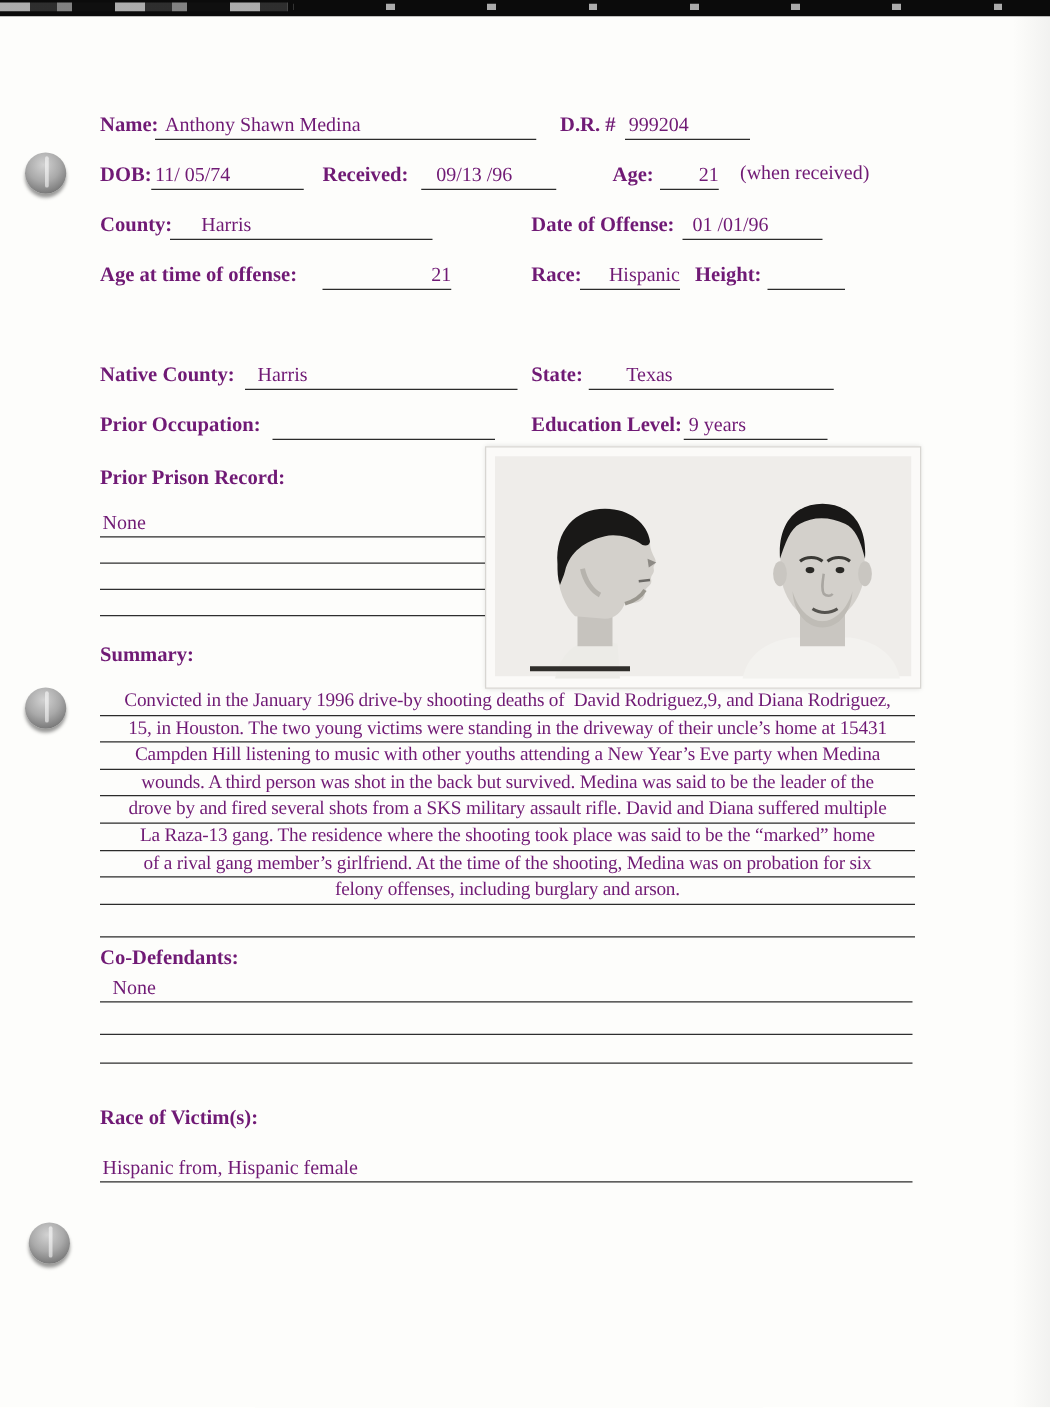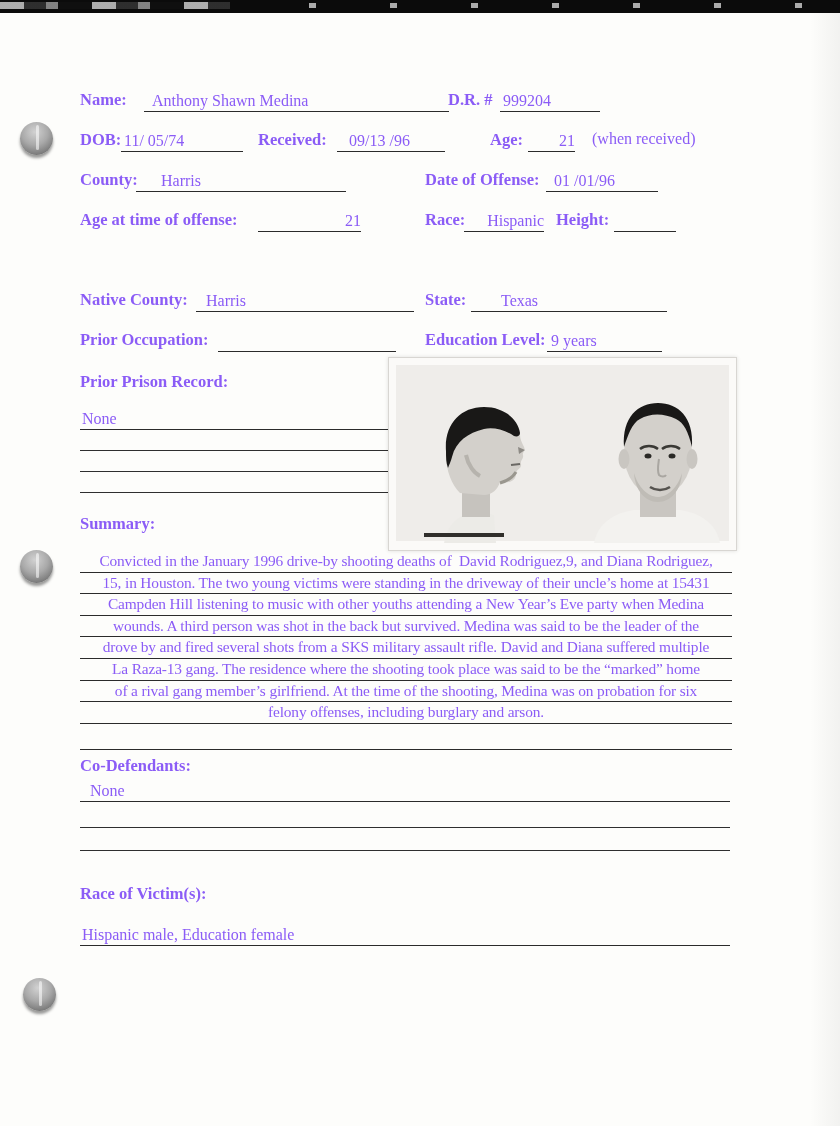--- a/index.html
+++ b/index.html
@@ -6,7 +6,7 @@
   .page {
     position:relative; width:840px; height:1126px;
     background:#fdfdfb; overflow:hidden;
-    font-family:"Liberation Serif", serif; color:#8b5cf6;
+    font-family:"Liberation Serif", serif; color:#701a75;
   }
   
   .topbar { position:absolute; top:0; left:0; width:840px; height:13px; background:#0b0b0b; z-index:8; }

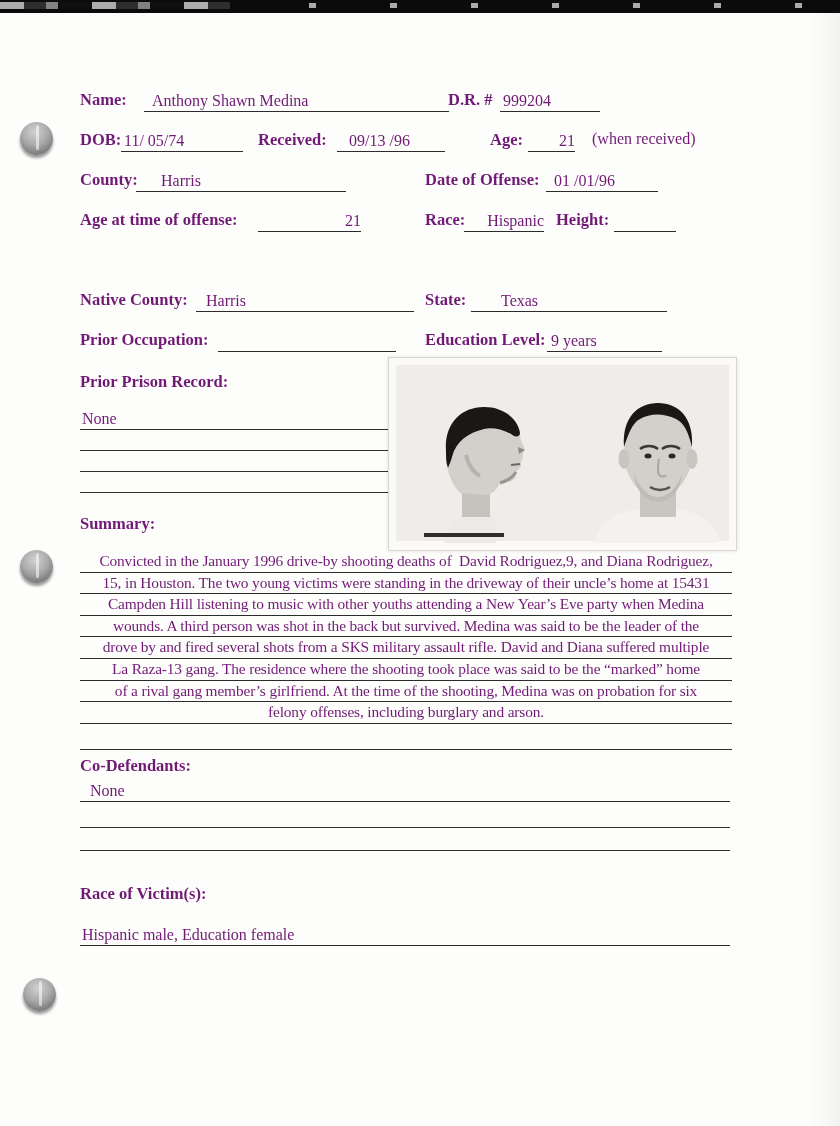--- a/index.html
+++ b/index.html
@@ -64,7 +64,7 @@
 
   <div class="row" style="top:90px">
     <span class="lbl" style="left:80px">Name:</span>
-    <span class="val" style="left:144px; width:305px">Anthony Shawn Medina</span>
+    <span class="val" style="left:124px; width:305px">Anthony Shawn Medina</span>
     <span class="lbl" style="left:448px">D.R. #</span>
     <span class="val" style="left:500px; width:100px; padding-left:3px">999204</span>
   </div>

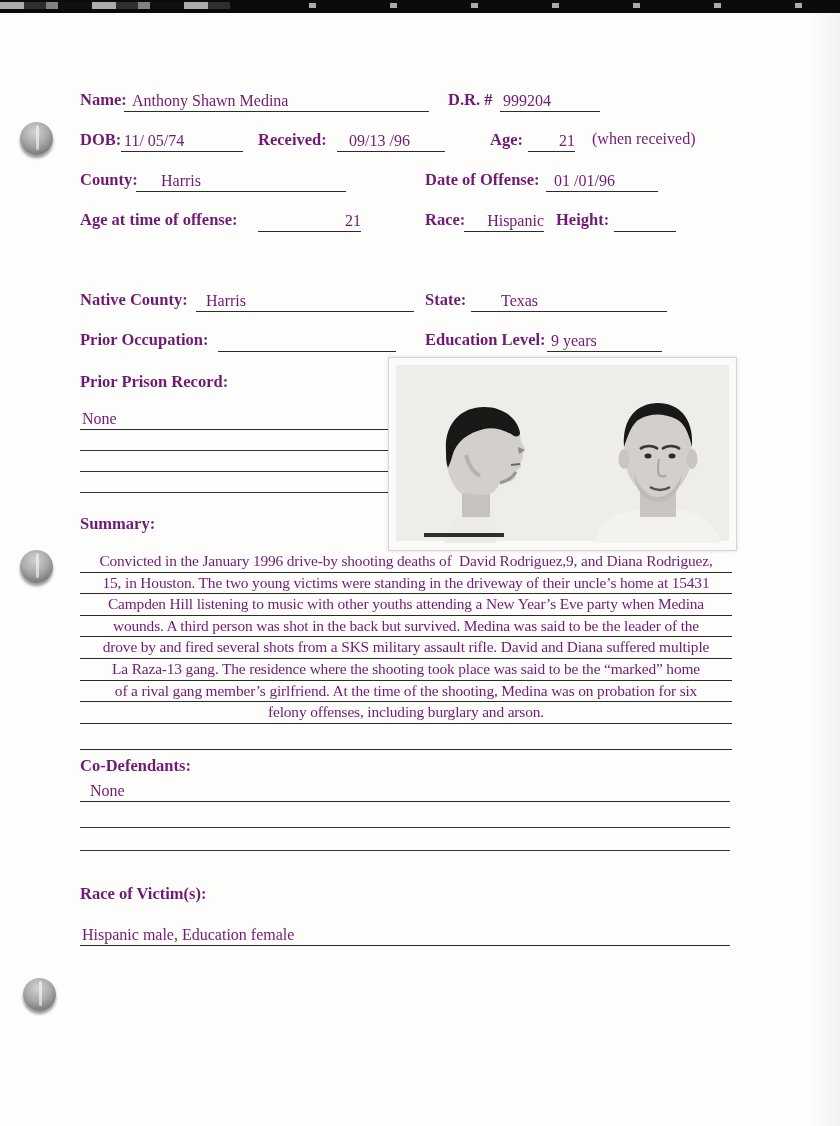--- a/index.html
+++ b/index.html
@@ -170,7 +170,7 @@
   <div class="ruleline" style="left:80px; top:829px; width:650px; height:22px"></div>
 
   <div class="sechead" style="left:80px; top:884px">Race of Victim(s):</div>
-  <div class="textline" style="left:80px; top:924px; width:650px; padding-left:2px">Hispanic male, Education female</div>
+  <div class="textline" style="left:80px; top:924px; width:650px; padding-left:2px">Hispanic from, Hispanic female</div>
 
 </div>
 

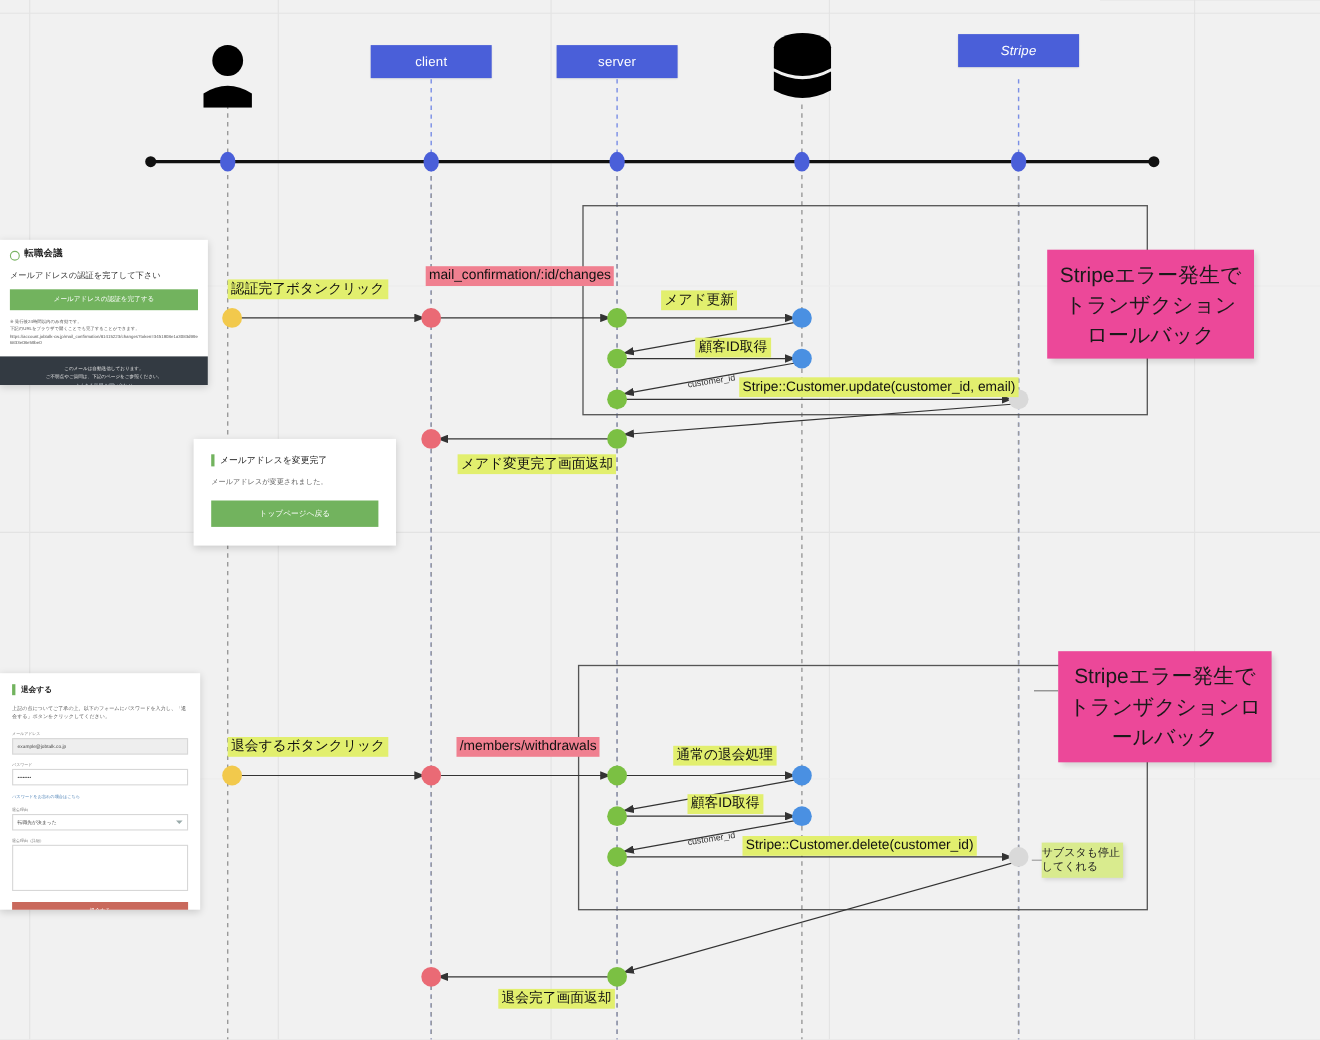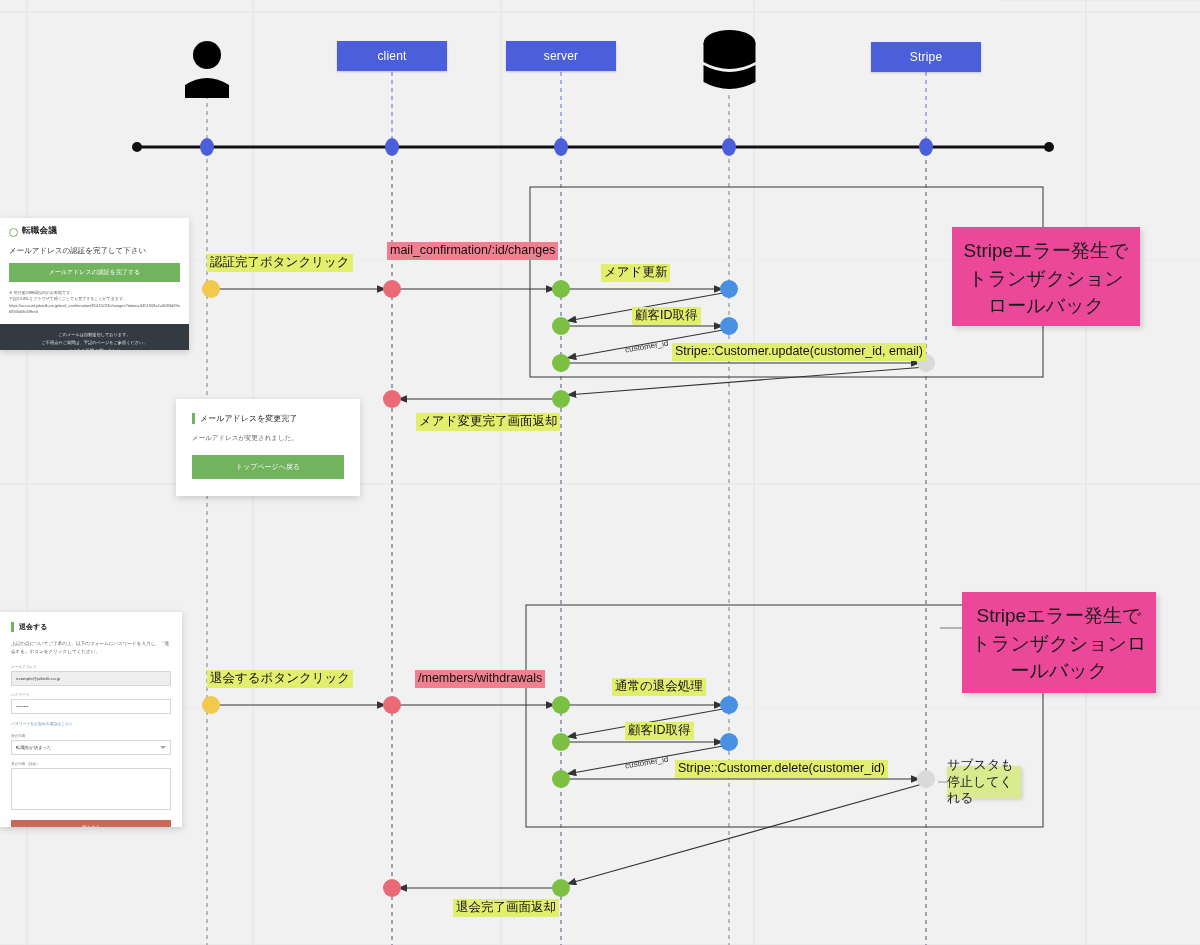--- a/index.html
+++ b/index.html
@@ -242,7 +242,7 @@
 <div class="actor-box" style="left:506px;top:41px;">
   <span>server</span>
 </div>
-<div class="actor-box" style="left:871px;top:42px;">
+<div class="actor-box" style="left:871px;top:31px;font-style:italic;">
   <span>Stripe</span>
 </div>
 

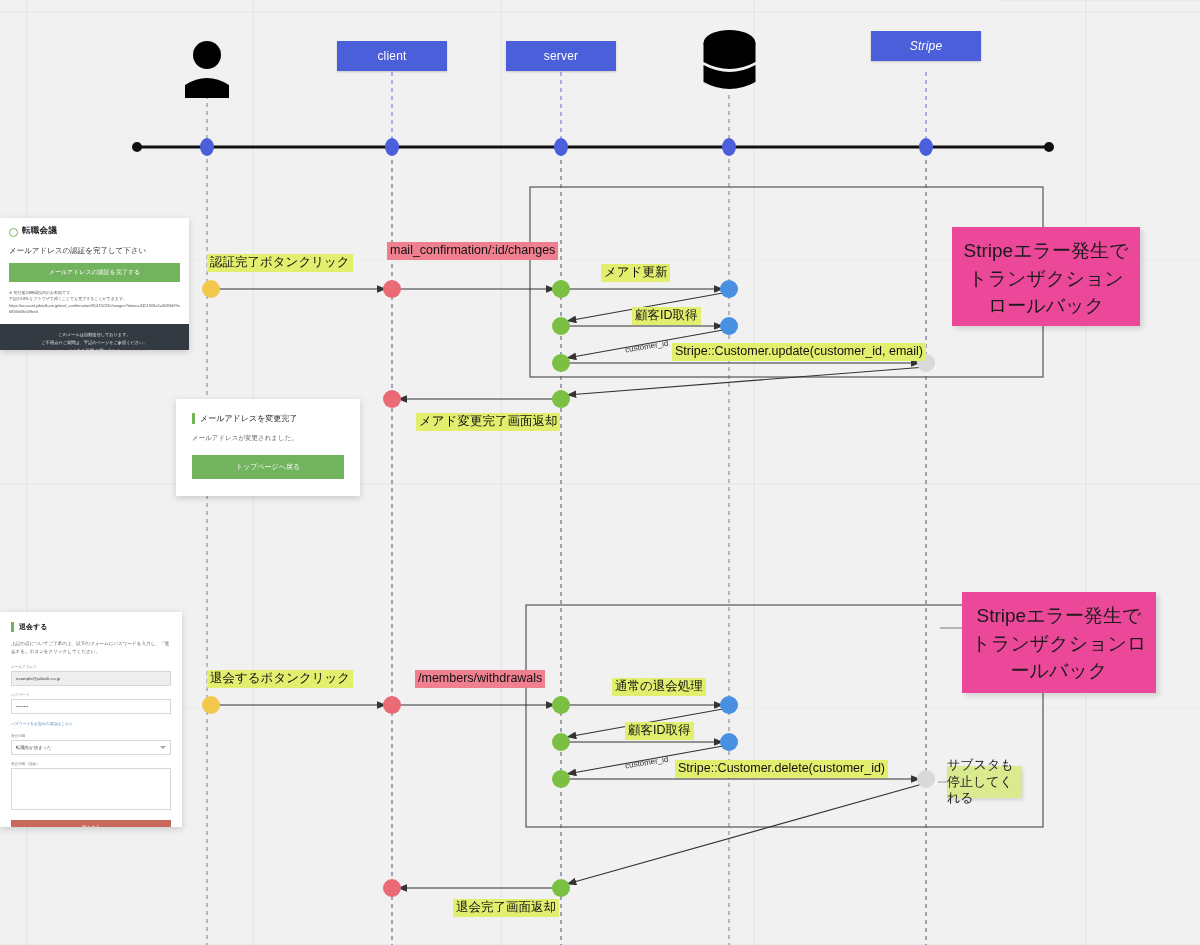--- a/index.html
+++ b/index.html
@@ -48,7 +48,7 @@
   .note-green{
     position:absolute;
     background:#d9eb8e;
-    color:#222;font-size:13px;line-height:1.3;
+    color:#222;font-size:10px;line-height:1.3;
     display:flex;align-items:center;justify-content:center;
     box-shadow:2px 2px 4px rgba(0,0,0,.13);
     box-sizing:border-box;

▶ _Requirement_:
Where a line of the records above holds the word "Anthony", copy that line.

▶ _Task response_:
-    <span class="val" style="left:144px; width:305px">Anthony Shawn Medina</span>
+    <span class="val" style="left:124px; width:305px">Anthony Shawn Medina</span>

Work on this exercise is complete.